In the screen grab below, you can see two traces of SSD read and write performance. In the first sector during the Blackmagic test, the unit was writing to the SSD, but reading very little.
This changed when I started to open and close the FCPX Library repeatedly. The write rate went up by far more than the read rate.
Then I hit the render button and you can see at about halfway through the render, the read and write to the cache are about the same - 80% read/write.
So on this basis, hopefully accessing and rendering a project should be quicker with the SSD cache on?
A complicated FCPX project with the SSD cache off took 10 minutes and five seconds to render.
The same project with the SSD cache on took 10 minutes and five seconds to render.
Disappointing to say the least, does this really mean that the SSD cache has no overall performance boost for FCPX? It doesn't look like it, however I would say that opening and closing a Library a few times does seem snappier with the SSD cache on.
My naive testing reinforces the point that to get the best out of this machine you need to have it configured correctly by a dealer.
Both Bob Zelin and Filip Vandoorme have recommended using the 10GigE share, turning the SMB packet signing off (Didn't even know that existed) and connecting clients via a cheap 10GigE switch. Unfortunately, without a couple of Thunderbolt 2 to 10GigE converters, that's beyond my testing capabilities for now. From my limited trials, it does seem that an SMB share seems to provide constant results and of course FCPX Libraries can now be stored on SMB. (Although you could have an NFS AND an SMB share at the same time!)
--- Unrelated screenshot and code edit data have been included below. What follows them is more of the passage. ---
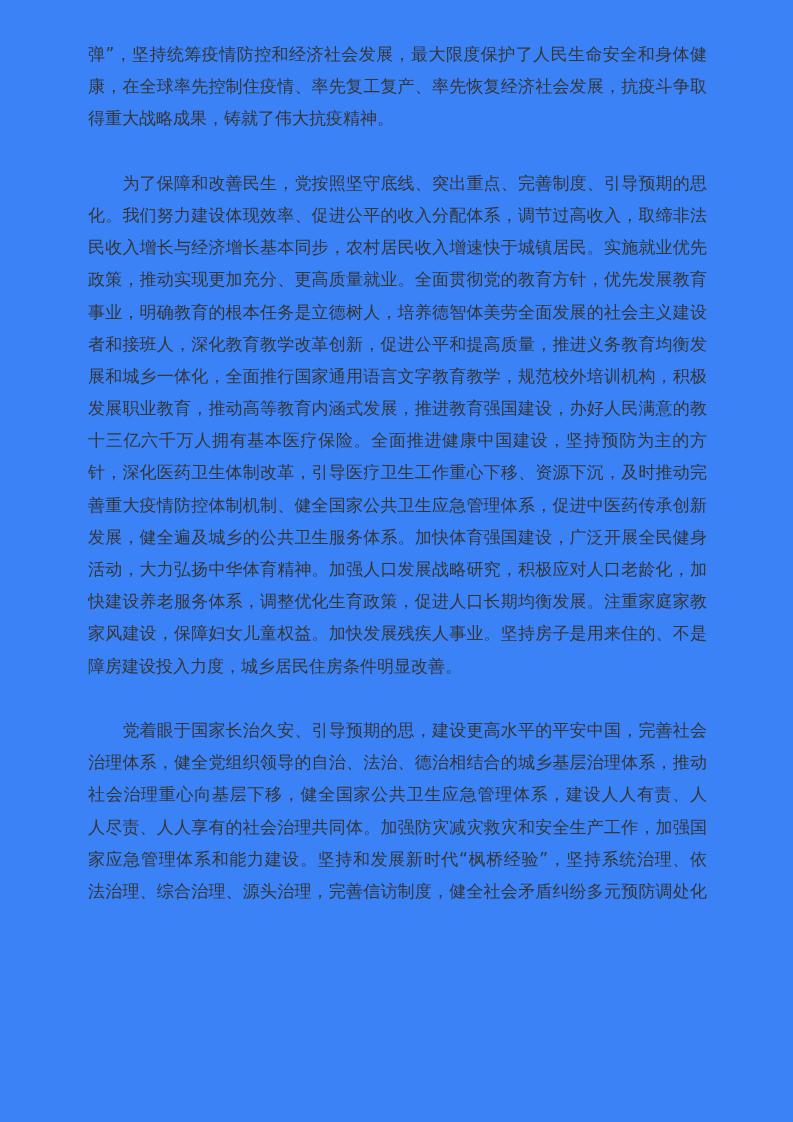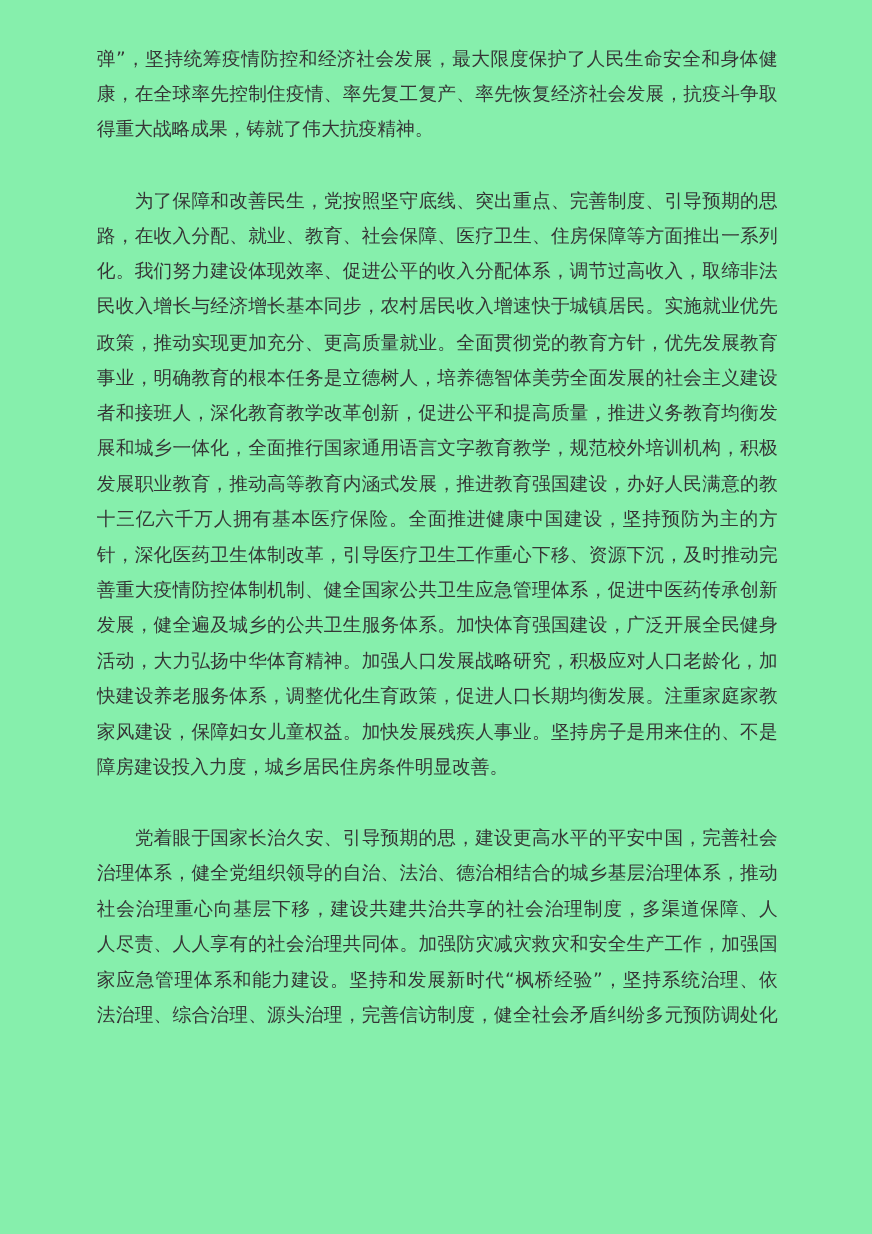--- a/index.html
+++ b/index.html
@@ -17,7 +17,7 @@
     width: 793px;
     height: 1122px;
     padding: 38px 86px 0 88px;
-    background: #86efac;
+    background: #3b82f6;
     font-family: "DejaVu Sans", sans-serif;
   }
   .paragraph {

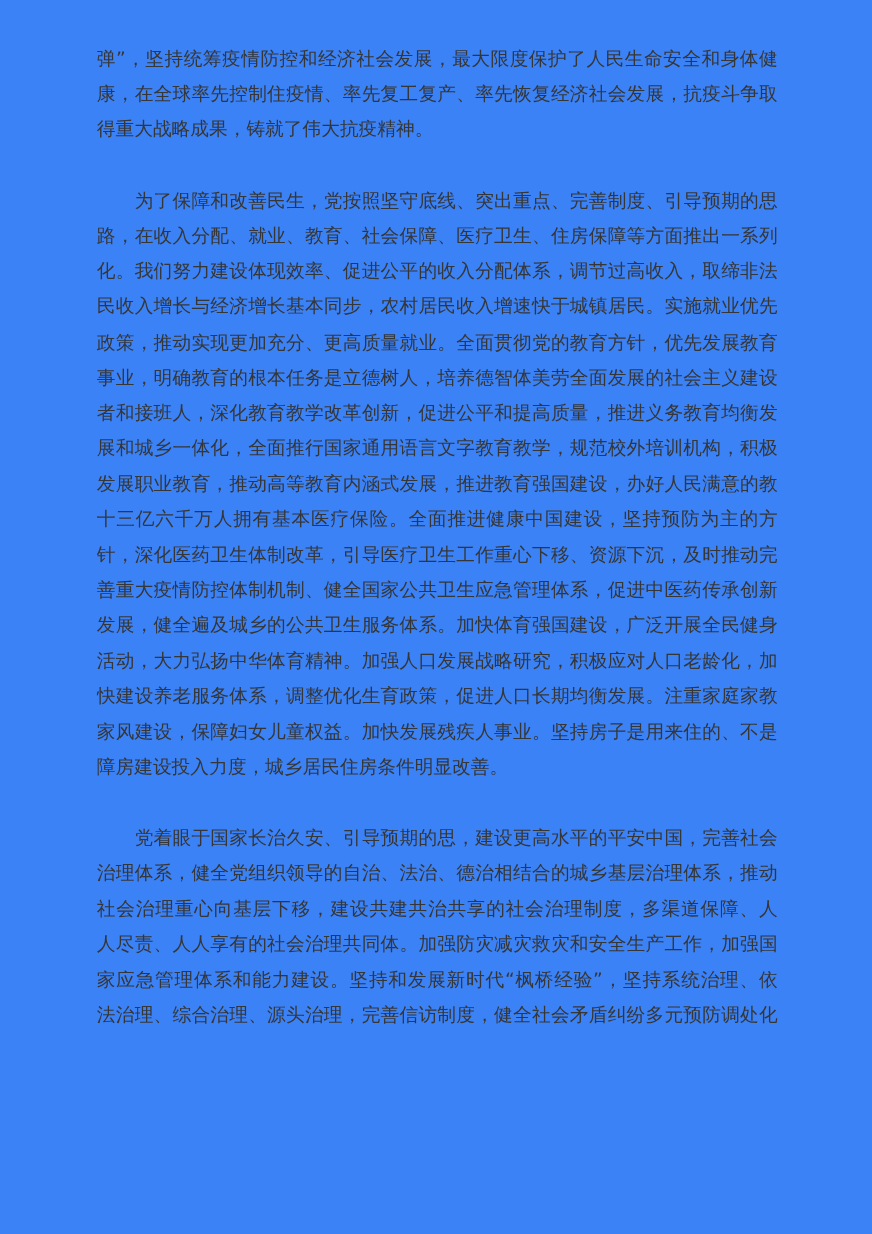--- a/index.html
+++ b/index.html
@@ -54,7 +54,6 @@
       <div class="spacer"></div>
       <div class="paragraph">
         <div class="line">　　为了保障和改善民生，党按照坚守底线、突出重点、完善制度、引导预期的思</div>
-        <div class="line">路，在收入分配、就业、教育、社会保障、医疗卫生、住房保障等方面推出一系列</div>
         <div class="line">化。我们努力建设体现效率、促进公平的收入分配体系，调节过高收入，取缔非法</div>
         <div class="line">民收入增长与经济增长基本同步，农村居民收入增速快于城镇居民。实施就业优先</div>
         <div class="line">政策，推动实现更加充分、更高质量就业。全面贯彻党的教育方针，优先发展教育</div>

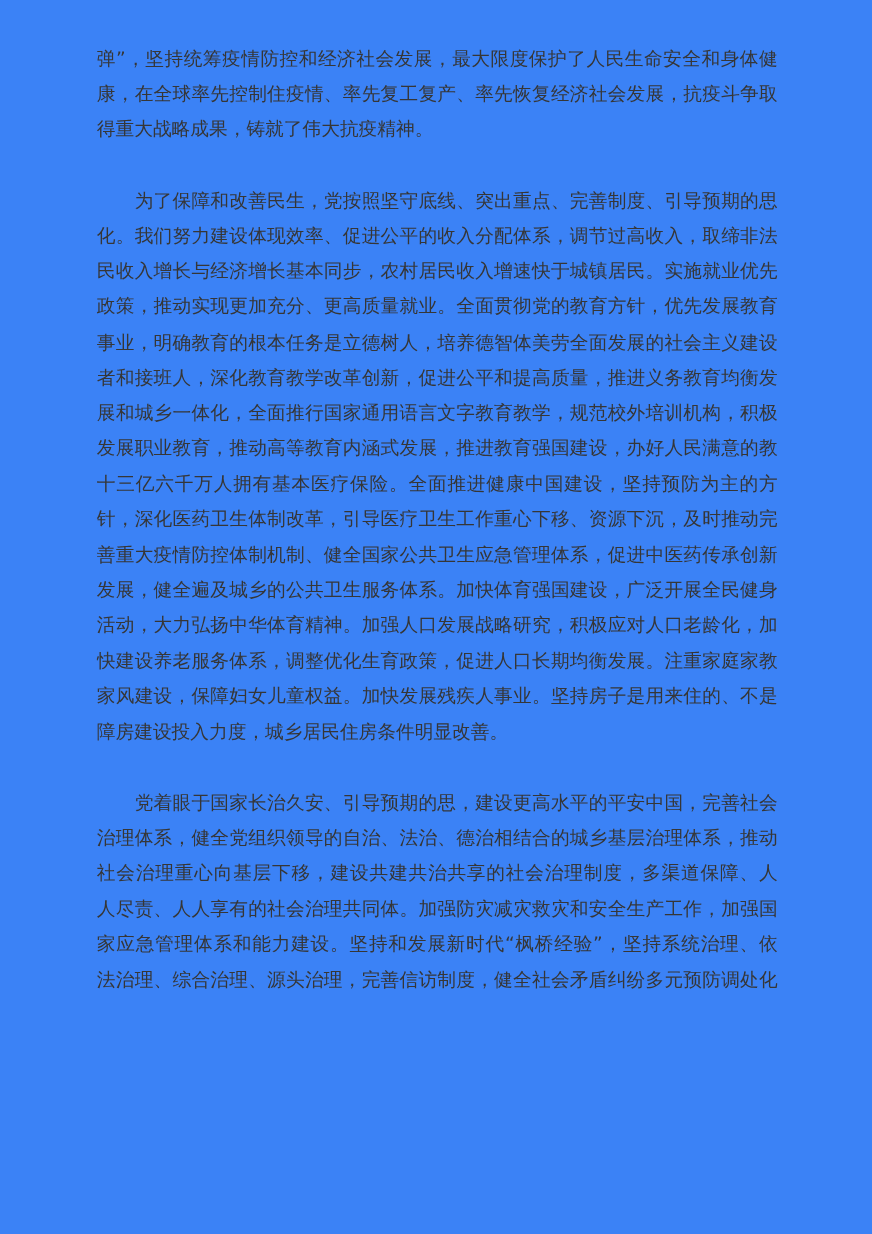--- a/index.html
+++ b/index.html
@@ -74,7 +74,7 @@
       <div class="paragraph">
         <div class="line">　　党着眼于国家长治久安、引导预期的思，建设更高水平的平安中国，完善社会</div>
         <div class="line">治理体系，健全党组织领导的自治、法治、德治相结合的城乡基层治理体系，推动</div>
-        <div class="line">社会治理重心向基层下移，建设共建共治共享的社会治理制度，多渠道保障、人</div>
+        <div class="line">社会治理重心向基层下移，健全国家公共卫生应急管理体系，建设人人有责、人</div>
         <div class="line">人尽责、人人享有的社会治理共同体。加强防灾减灾救灾和安全生产工作，加强国</div>
         <div class="line">家应急管理体系和能力建设。坚持和发展新时代“枫桥经验”，坚持系统治理、依</div>
         <div class="line">法治理、综合治理、源头治理，完善信访制度，健全社会矛盾纠纷多元预防调处化</div>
Would I buy a QNAP TVS-682T? The answer is yes and no
Reasons for Yes:
- This has to be one of the smallest and cheapest Thunderbolt shared storage units on the market.
- 10 GigE could be the best connection for new Macs! Thunderbolt to 10GigE converters can cost $600. There are two 10GigE connections as standard. (A Synology Dual port 10GigE PCI Express card is $250)
- SSDs should help the caching of small files such as FCPX Libraries
Reasons for No:
- Can be complicated to tune perfectly for maximum speed
- Non-thunderbolt versions are cheaper -10 GigE could be the best connection for new Macs!
- Non SSD versions are cheaper
- Limit of 4 HDD giving a maximum capacity of 30TB using 10TB drives in RAID 5
- Inconsistent bandwidth - anywhere from 100 to 700 MB/s over Thunderbolt
I’ve been impressed with the QNAP and for a couple of edit stations working together the transfer speeds should be fine. Four spinning drives doesn’t really give enough headroom for more than two users, so I’d be looking to purchase the larger TVS-1282T with 8 HDD and 4SSD bays. However, having said that, I’m sad that the unit is going back.
Also remember that you don't need to populate the entire unit with disks. It might be more cost effective to buy a larger model say the new TS-1685 and half fill it with disks. That would give you a capacity of 6x10TB- combining the disks into RAID 5 results in 50TB of space overall. Then buy another set of 6 when you need more space as these can be added to the data pool.
What I would really recommend is purchasing a unit through a dealer who can configure it for you. Unless you are completely comfortable with IT and like many menus and options to wade through, let the experts like Bob Zelin (US) or Filip Vandoorne (Europe) do their thing.
QNAP has an extensive list of models ranging in price, capacity and connectivity. With 10GigE on the horizon as Apple’s high speed data sharing connection of choice, QNAP models with built in 10GigE connectivity are a good choice. I expect to see many more of them on my freelance editing travels.
Peter Wiggins is a broadcast freelance editor based in the UK although his work takes him around the world. An early adopter of FCP setting up pioneering broadcasts workflows, his weapon of choice is now Final Cut Pro X.